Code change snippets
********
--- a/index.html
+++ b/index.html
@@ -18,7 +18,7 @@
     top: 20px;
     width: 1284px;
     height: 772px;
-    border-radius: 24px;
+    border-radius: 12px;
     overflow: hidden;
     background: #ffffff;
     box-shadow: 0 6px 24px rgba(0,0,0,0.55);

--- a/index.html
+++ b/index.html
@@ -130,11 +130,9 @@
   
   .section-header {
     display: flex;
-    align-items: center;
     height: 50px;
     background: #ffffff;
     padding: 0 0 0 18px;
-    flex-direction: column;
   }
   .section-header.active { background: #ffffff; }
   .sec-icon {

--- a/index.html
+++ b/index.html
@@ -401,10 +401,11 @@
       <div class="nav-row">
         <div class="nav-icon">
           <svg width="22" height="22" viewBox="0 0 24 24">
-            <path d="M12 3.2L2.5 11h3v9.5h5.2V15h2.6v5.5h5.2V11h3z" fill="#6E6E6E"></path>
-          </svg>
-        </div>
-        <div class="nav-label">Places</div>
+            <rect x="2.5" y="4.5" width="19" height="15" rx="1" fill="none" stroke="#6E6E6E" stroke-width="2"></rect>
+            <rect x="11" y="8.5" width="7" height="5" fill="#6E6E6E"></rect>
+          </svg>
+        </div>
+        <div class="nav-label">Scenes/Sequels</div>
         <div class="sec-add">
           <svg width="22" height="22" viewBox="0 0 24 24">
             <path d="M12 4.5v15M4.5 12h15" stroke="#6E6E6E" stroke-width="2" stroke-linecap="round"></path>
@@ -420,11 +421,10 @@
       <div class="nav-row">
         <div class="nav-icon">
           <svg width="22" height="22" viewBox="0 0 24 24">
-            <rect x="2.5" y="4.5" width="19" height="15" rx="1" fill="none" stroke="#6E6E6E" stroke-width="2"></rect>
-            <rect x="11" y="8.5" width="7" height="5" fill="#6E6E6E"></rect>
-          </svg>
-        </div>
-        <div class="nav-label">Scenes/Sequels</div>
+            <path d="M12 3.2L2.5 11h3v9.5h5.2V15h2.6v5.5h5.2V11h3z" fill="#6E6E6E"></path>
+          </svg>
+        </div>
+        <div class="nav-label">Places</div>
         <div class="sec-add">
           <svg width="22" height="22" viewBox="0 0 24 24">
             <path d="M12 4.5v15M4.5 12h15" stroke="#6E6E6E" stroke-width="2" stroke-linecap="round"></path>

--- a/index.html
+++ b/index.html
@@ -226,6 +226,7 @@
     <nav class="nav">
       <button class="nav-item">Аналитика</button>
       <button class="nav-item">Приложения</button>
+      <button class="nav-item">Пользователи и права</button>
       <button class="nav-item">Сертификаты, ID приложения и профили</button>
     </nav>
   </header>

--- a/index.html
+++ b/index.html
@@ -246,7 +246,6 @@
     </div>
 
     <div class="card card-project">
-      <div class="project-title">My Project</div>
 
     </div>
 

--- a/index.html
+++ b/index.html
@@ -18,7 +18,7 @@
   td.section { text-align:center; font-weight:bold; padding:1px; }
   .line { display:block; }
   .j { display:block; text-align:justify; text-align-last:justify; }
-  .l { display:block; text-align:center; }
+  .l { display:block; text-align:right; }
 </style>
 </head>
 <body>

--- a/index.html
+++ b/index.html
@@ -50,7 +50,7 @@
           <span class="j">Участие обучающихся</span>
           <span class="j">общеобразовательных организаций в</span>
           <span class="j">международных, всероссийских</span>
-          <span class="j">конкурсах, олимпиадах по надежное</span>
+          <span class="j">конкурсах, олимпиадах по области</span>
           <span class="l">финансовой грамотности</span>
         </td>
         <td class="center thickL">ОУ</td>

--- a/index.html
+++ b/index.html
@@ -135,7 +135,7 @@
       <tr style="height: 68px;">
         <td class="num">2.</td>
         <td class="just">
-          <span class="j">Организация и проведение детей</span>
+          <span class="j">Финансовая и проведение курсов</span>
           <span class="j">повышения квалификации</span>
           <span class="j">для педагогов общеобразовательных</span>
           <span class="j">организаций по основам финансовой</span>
********
### WHAT YOU ARE ASKED TO DO
If a line in the records includes the string "text", copy it.

### EXPECTED OUTPUT
   td.section { text-align:center; font-weight:bold; padding:1px; }
   .j { display:block; text-align:justify; text-align-last:justify; }
-  .l { display:block; text-align:center; }
+  .l { display:block; text-align:right; }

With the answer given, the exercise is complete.